To add some more confusion, for a period in time, last names included a "Y".  The "Y" in Spanish translation is "and". So basically it's paternal y maternal


So looking at the 1910 US Census for Puerto Rico, you'll notice many different patterns in last names and many do get lost in figuring it out. Once you learn these rules, you will eventually get the hang of it and realize that everything is not perfect and you are not losing your mind.



So when looking at my dad, Luis Bayala Delgado, you'll notice that his last name is Bayala Delgado. Note that his name follows the rule.  Honestly I can tell when looking at a family tree if the person is well versed in Last Name rules. People automatically assume that Luis Bayala y Delgado and Luis Bayala Delgado or even phonetically spelled, Luis Ballala Delgado are three different people. You can even see his last name spelled as Vallala and that is a far cry from Bayala but they are one in the same individual.


Next, lets just say for this example that my dad was born out of wedlock. Documents will read that he was "hijo natural" which means he's born out of wedlock or considered an illegitimate child. Keep that in mind when you are reading records. If you look at the Census under marital status columns, you'll notice "CC".  "CC" stands for contractual consent.  In other words they were not legally married. When searching for children in the records, you should be looking for the child under the mother's maiden name.
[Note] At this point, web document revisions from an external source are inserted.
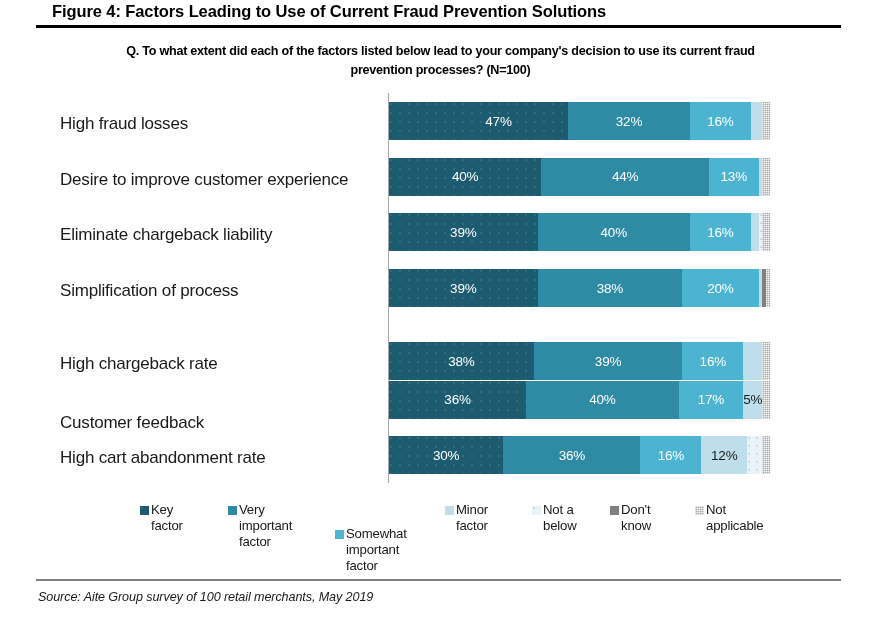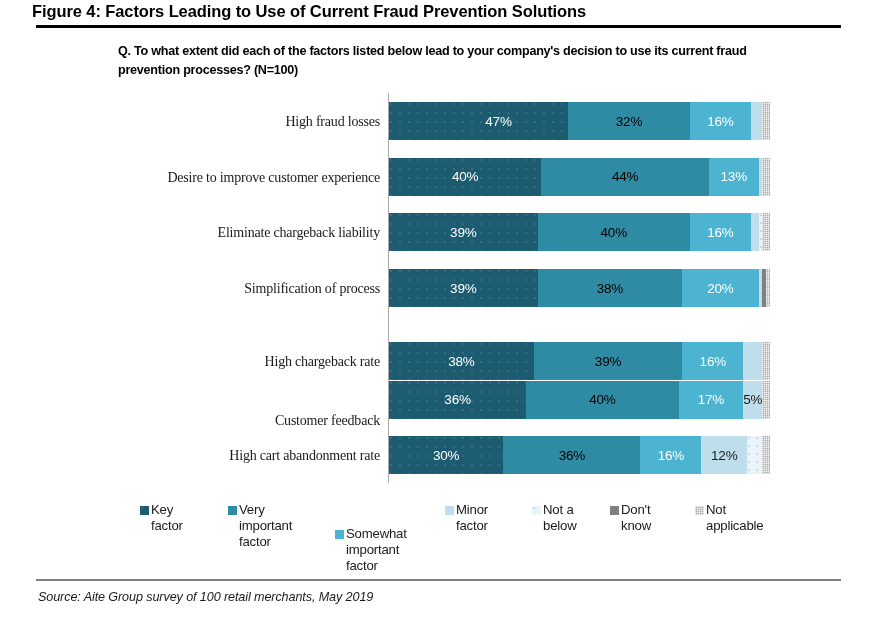"Figure 4: Factors Leading to" .fig-title { left: 32px -> 52px }
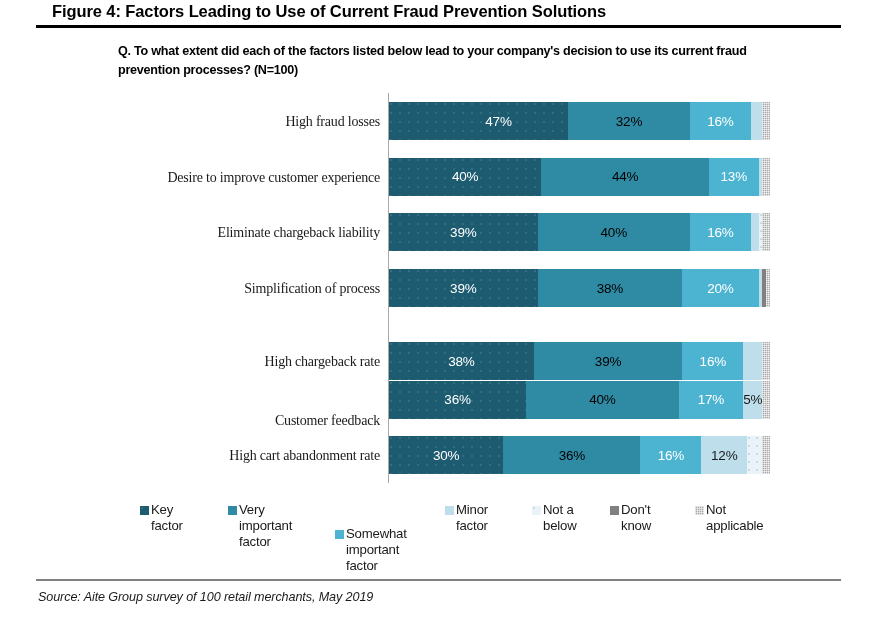"Q. To what extent did" .question { text-align: left -> center }
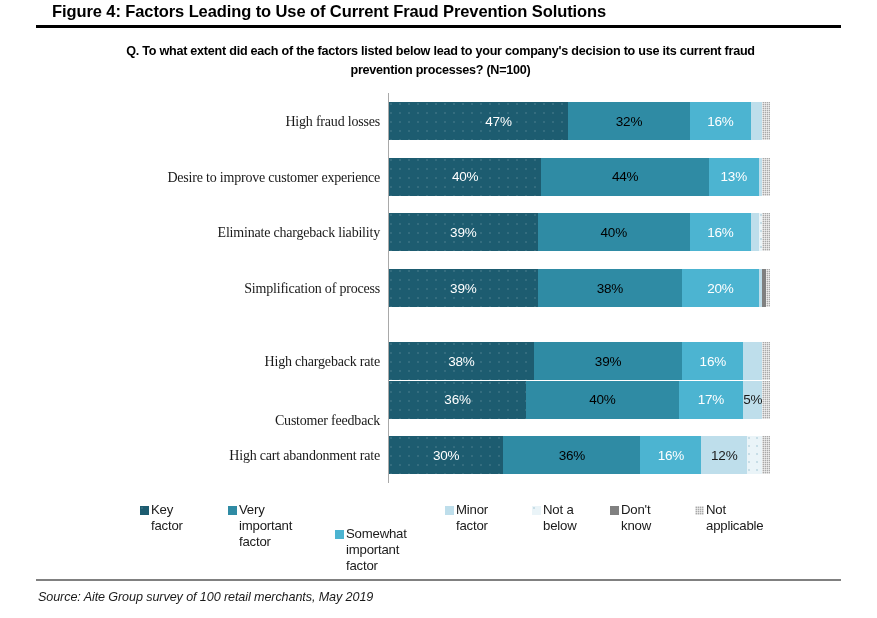"High fraud losses" .cat-label { font-family: Liberation Serif, serif -> none; font-size: 14px -> 17px; text-align: right -> left }
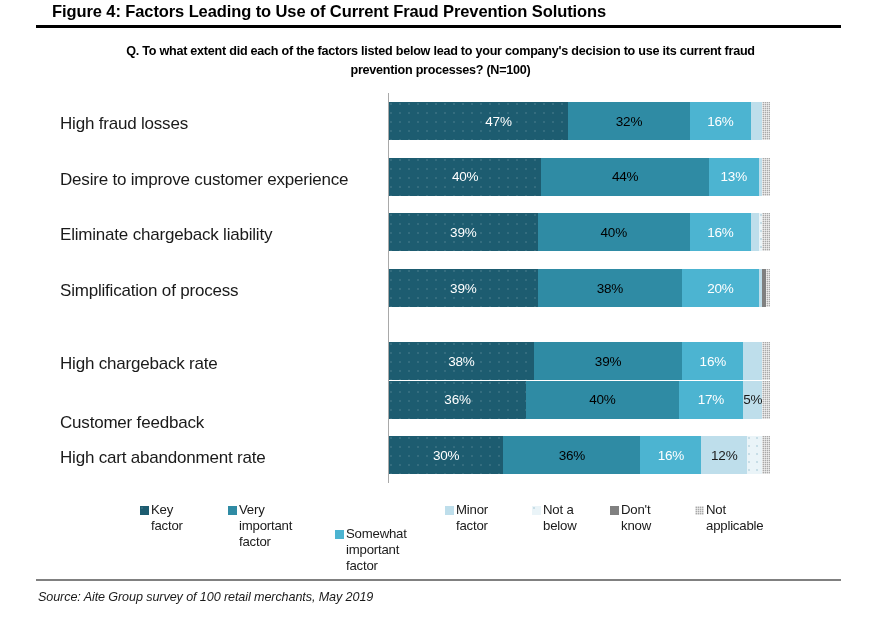"32%" .s1 { color: #000000 -> #ffffff }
So in my example, it would be Luis Delgado and not Luis Bayala Delgado. One of the main reasons this happened a lot was the travel involved in getting to a church, civil registry, and the cost involved.

In some countries like in Dominican Republic, you may notice the record states "hijo reconocido". This can be in the birth, baptism, and even marriage record.  So on my maternal line which is Dominican, my great grandfather was known as Felipe Estrella. I found this out by finding his marriage record in 1912 in La Vega and right in the record it stated that his mother was Daniela Estrella but that his father recognized him so he is now known as Felipe Cartagena Estrella; Cartagena being his father's last name. This told me to look for a Felipe Estrella in the birth records because that is how he would be listed; sure enough that was the case.

Most importantly, I have my paternal great grandfather, Juan Bayala MontaƱez, in Puerto Rico. In the 1910 he was listed as Juan MontaƱez and "alojado" to the head of household who happened to be his own father Pedro. Obviously, there was some issues going on in the household as Juan's sister was using the Bayala last name and "alojado" means distantly related. I noticed that he didn't start using Bayala until after his father, Pedro, died.  It took sleuthing and working with my father to unravel the craziness but we were able to figure it out.

Basically what I am saying that although there are rules, it does not mean that it applies across the board. Keep an open mind in searching and hopefully the rules on Spanish names post will help clarify the confusion.